The thing is, Republicans used to do this all the time when they were in power. And that’s why the Democrats instituted the new rule this January, which prohibits denying or awarding earmarks (members’ targeted spending projects) based on a member’s vote.

But Murtha is, if anything, a creature of the old order, a lawmaker who opined to The New York Times that “deal making is what Congress is all about” and called the Democrats’ ethics reform bill “total crap.” You might say that Rogers’ allegation has the weight of credibility behind it. Murtha has declined to respond to the allegation, and Rogers, a former FBI agent, says he has a number of witnesses.

As Roll Call reports (sub. req.) today, this isn’t even the first time that Murtha went ballistic on a member who was so bold as to challenge his pork. Earlier this month, he was even caught on camera: attentive C-Span viewers might have seen Murtha on the House floor yelling and pointing at Rep. Todd Tiahrt (R-KS), who had just voted against funding the National Drug Intelligence Center in Murtha’s district (fortunately for Murtha, there’s no sound of the encounter).

Although he’s staying mum now, Murtha himself has been unabashed about his legendary pork barrelling in the past, even freely admitting about using his power over the earmarking process to punish lawmakers who cross him. This is from a New York Times profile last October:

Mr. Murtha can punish lawmakers, as well. Those who do not support the defense spending bill, for example, discover their next earmark requests go nowhere. ”Let me tell you the facts of life,” Mr. Murtha said he tells balky legislators. ”If you vote against this bill, you won’t have any input at all the next time.”…
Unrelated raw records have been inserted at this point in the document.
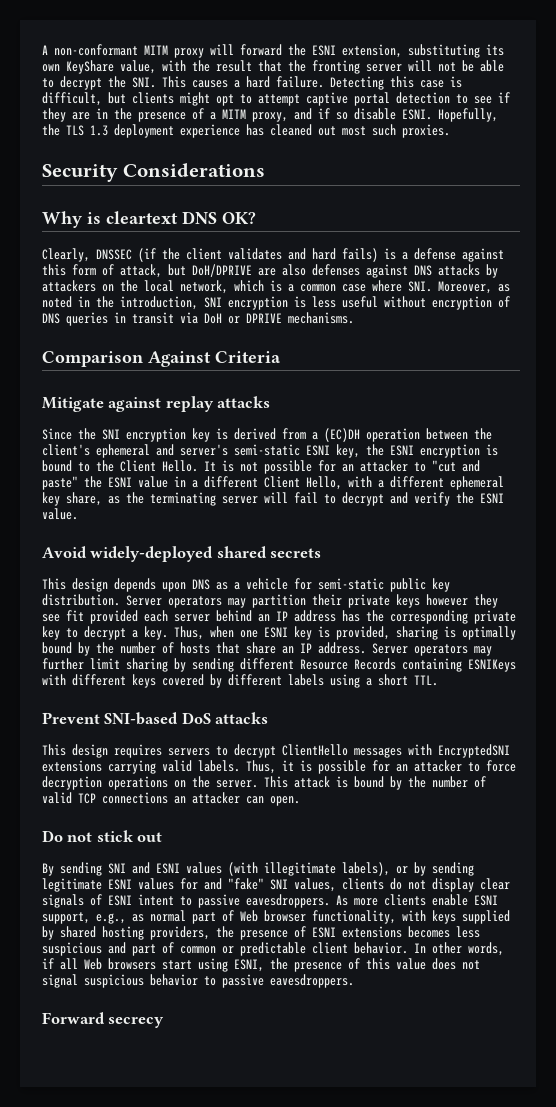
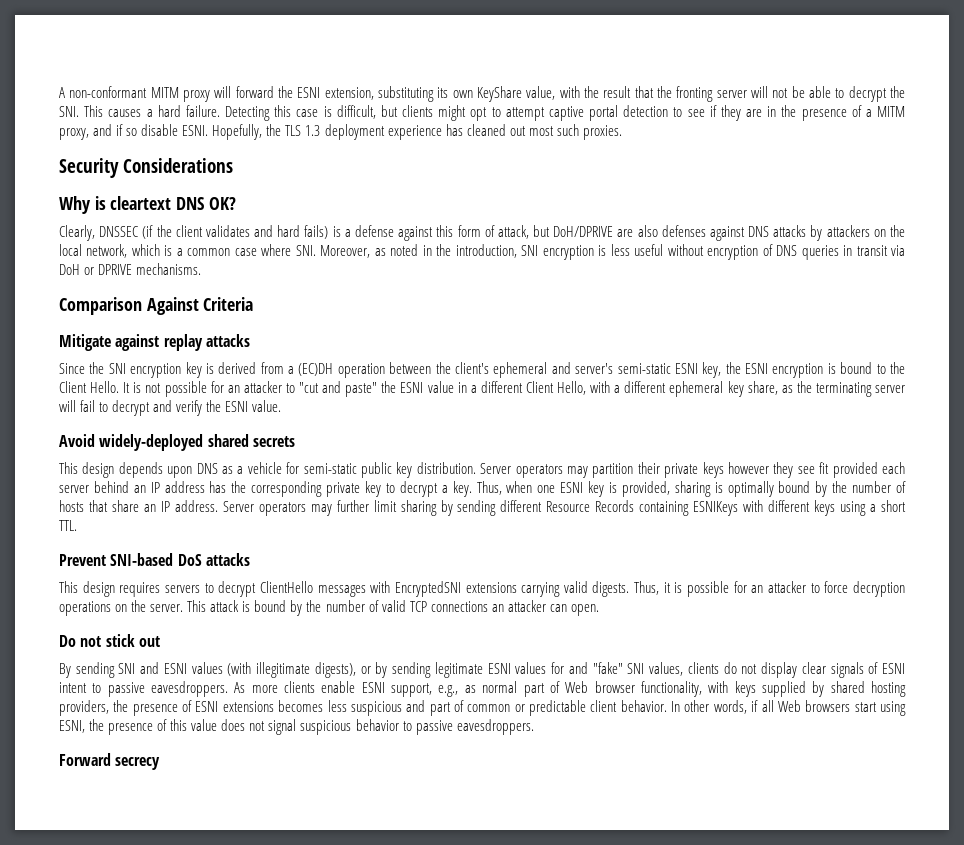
- Server operators may further limit sharing by sending different Resource Records containing ESNIKeys with different keys covered by different labels using a short TTL.
+ Server operators may further limit sharing by sending different Resource Records containing ESNIKeys with different keys using a short TTL.
- This design requires servers to decrypt ClientHello messages with EncryptedSNI extensions carrying valid labels.
+ This design requires servers to decrypt ClientHello messages with EncryptedSNI extensions carrying valid digests.
- By sending SNI and ESNI values (with illegitimate labels), or by sending legitimate ESNI values for and "fake" SNI values, clients do not display clear signals of ESNI intent to passive eavesdroppers.
+ By sending SNI and ESNI values (with illegitimate digests), or by sending legitimate ESNI values for and "fake" SNI values, clients do not display clear signals of ESNI intent to passive eavesdroppers.

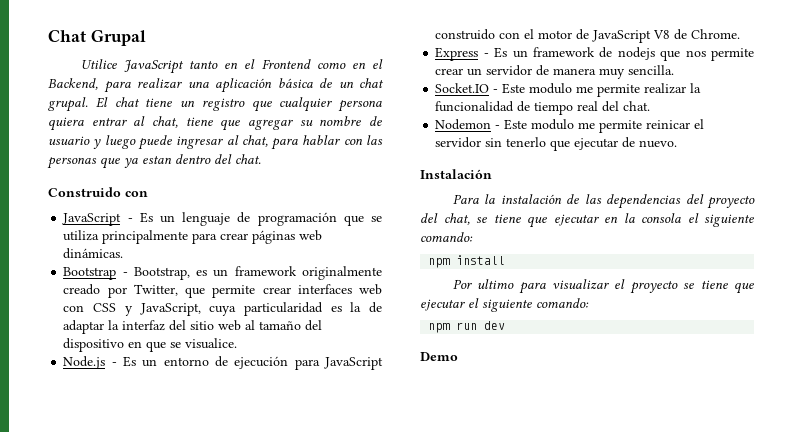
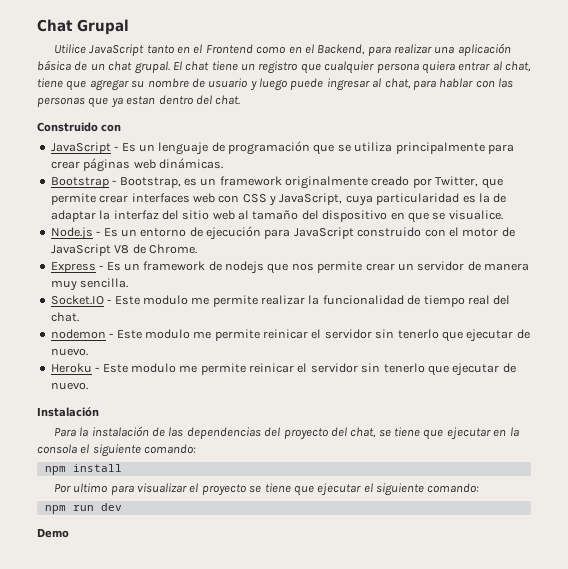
- Nodemon - Este modulo me permite reinicar el servidor sin tenerlo que ejecutar de nuevo.
+ nodemon - Este modulo me permite reinicar el servidor sin tenerlo que ejecutar de nuevo.
+ Heroku - Este modulo me permite reinicar el servidor sin tenerlo que ejecutar de nuevo.

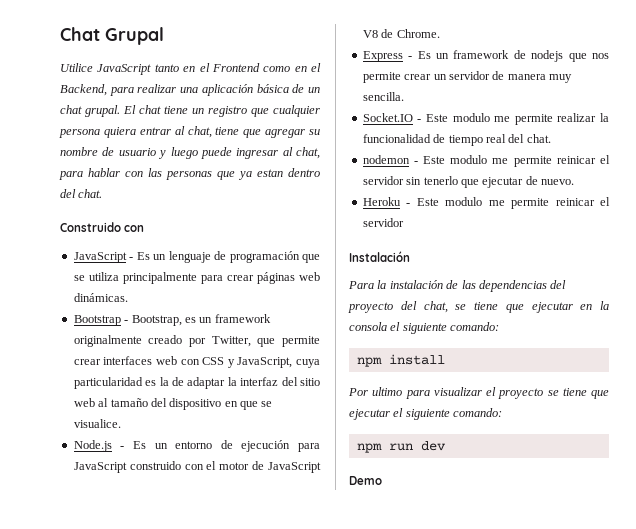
- Heroku - Este modulo me permite reinicar el servidor sin tenerlo que ejecutar de nuevo.
+ Heroku - Este modulo me permite reinicar el servidor

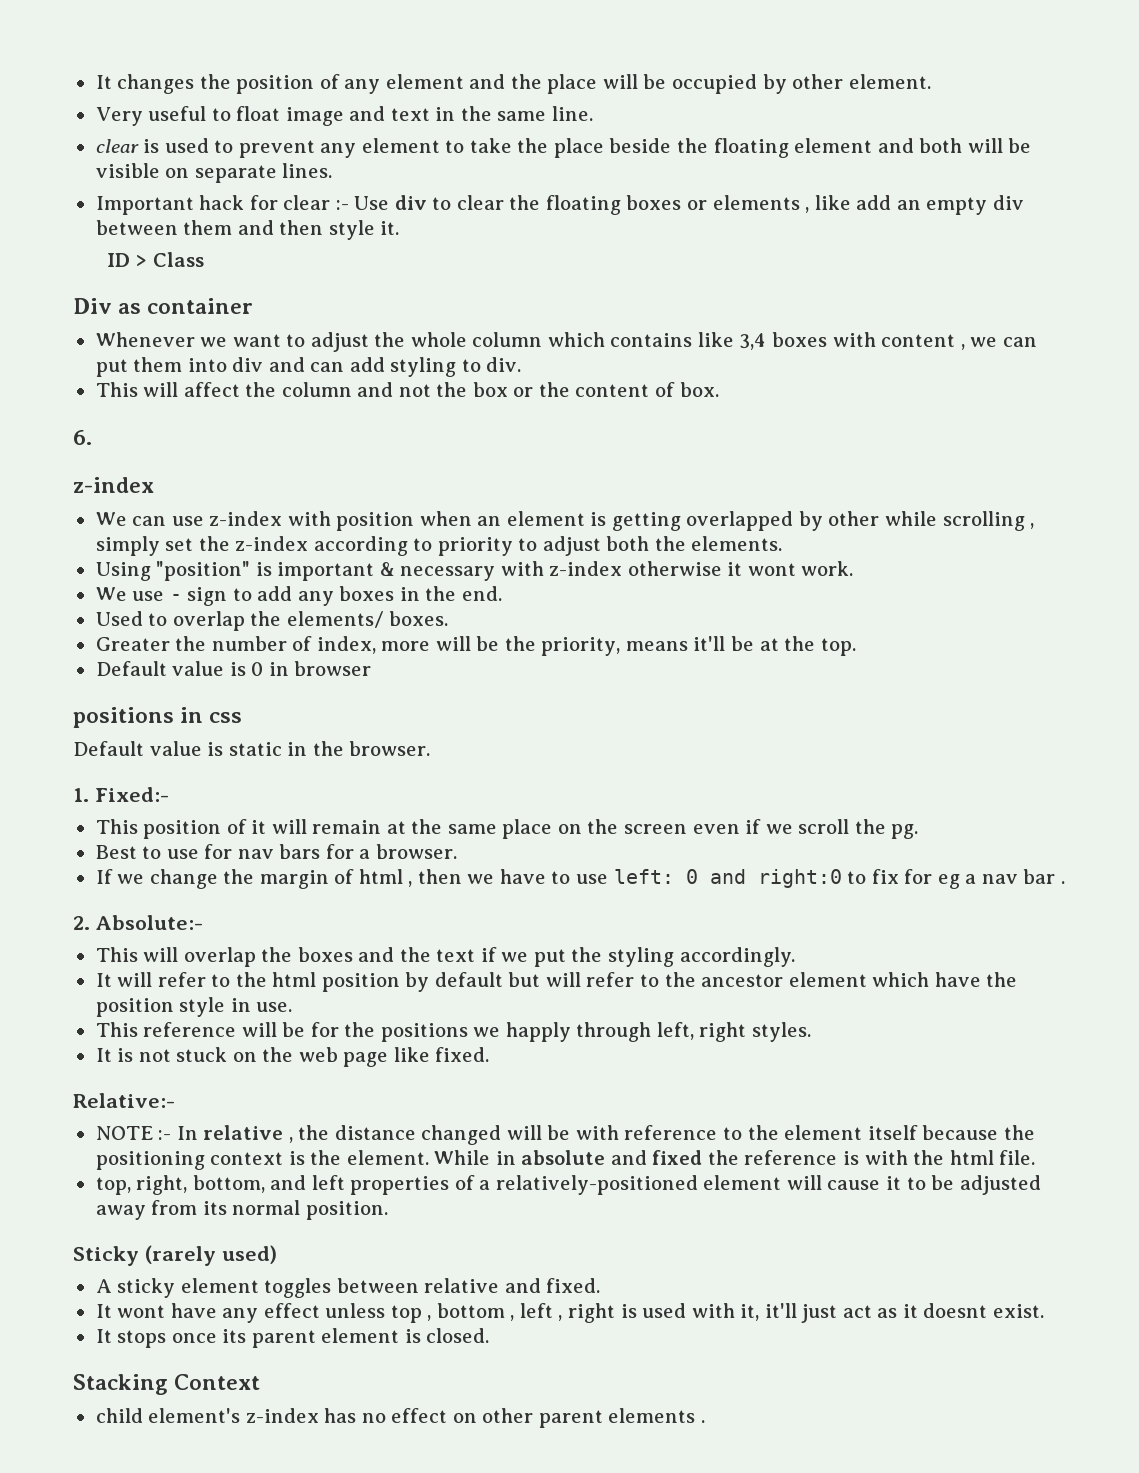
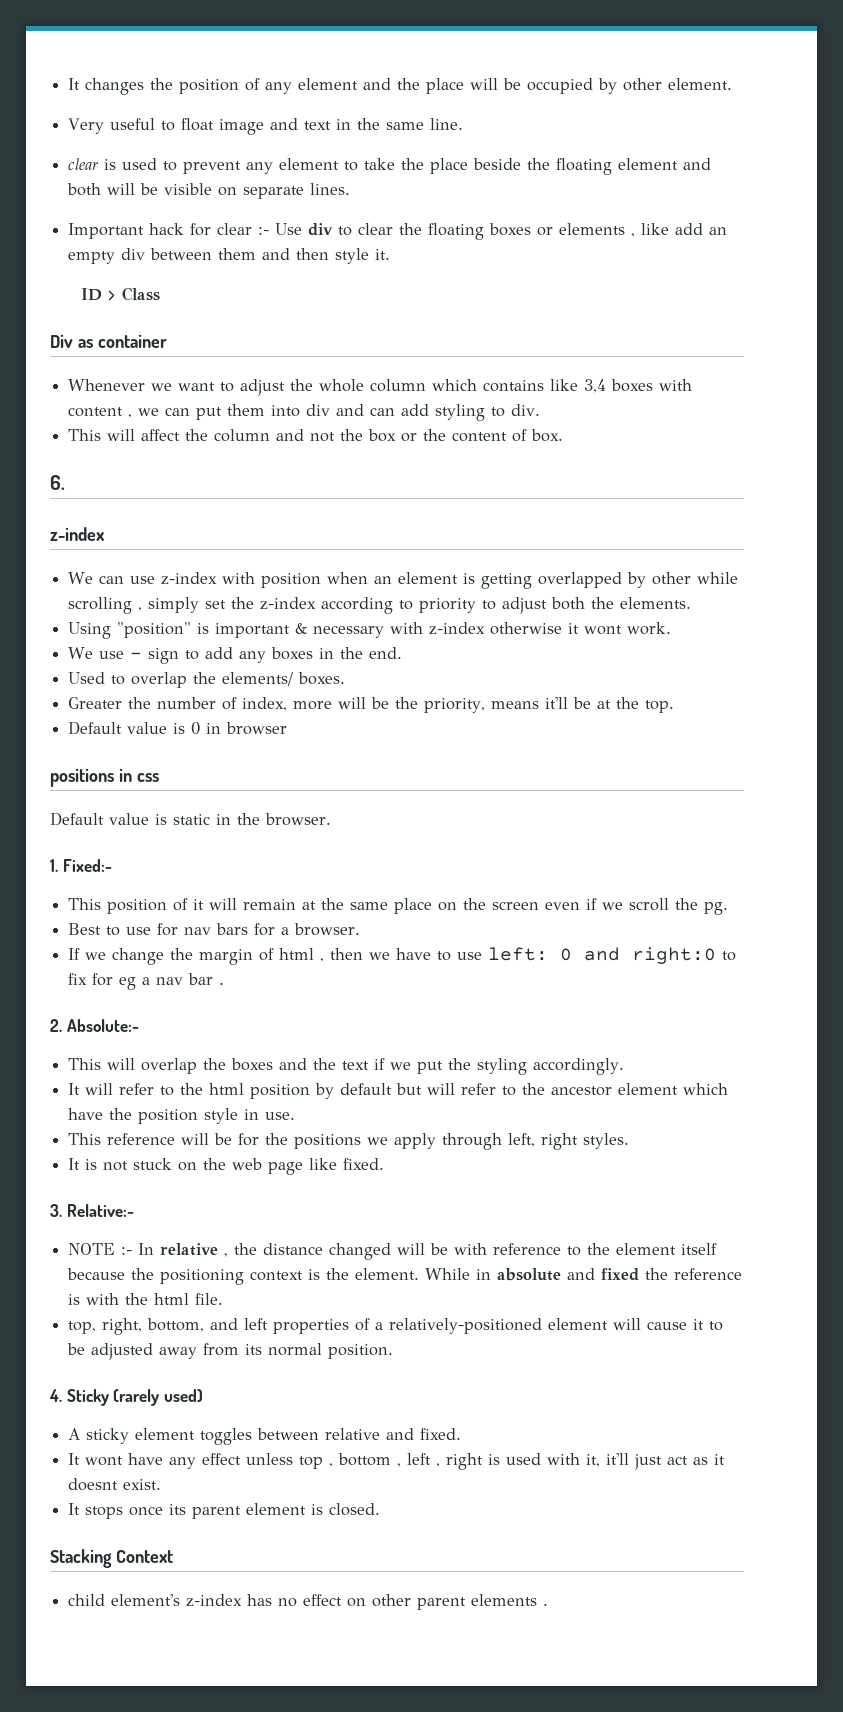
- This reference will be for the positions we happly through left, right styles.
+ This reference will be for the positions we apply through left, right styles.
- Relative:-
+ 3. Relative:-
- Sticky (rarely used)
+ 4. Sticky (rarely used)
He can also be very persuasive, thanks to his position on the spending committee. ”If Jack Murtha tells you he needs your vote, then you would have to think very hard before not delivering it,” said Representative James P. Moran, a Virginia Democrat who sits on the subcommittee and in Mr. Murtha’s corner. ”There are just too many chits out there.”…

Other lawmakers have learned not to cross him. Aides to Representative Allyson Y. Schwartz, a freshman from the Philadelphia suburbs, say she has become a regular in the Murtha corner in part because her predecessor, a reform-minded Democrat who sometimes clashed with Mr. Murtha, suffered in his ability to obtain earmarks. In contrast, Mr. Murtha has helped Ms. Schwartz obtain a $7 million contract for a local defense firm and $150,000 to refurbish a historic inn in her district.

Since Rogers’ motion is an embarassment to a close ally of Speaker Nancy Pelosi (D-CA) and the Democrats’ staunchest opponent of the war, the motion passing would be even more embarrassing. That would explain why, as Roll Call notes, the Democrats are most likely to use a procedural tool to effectively kill it.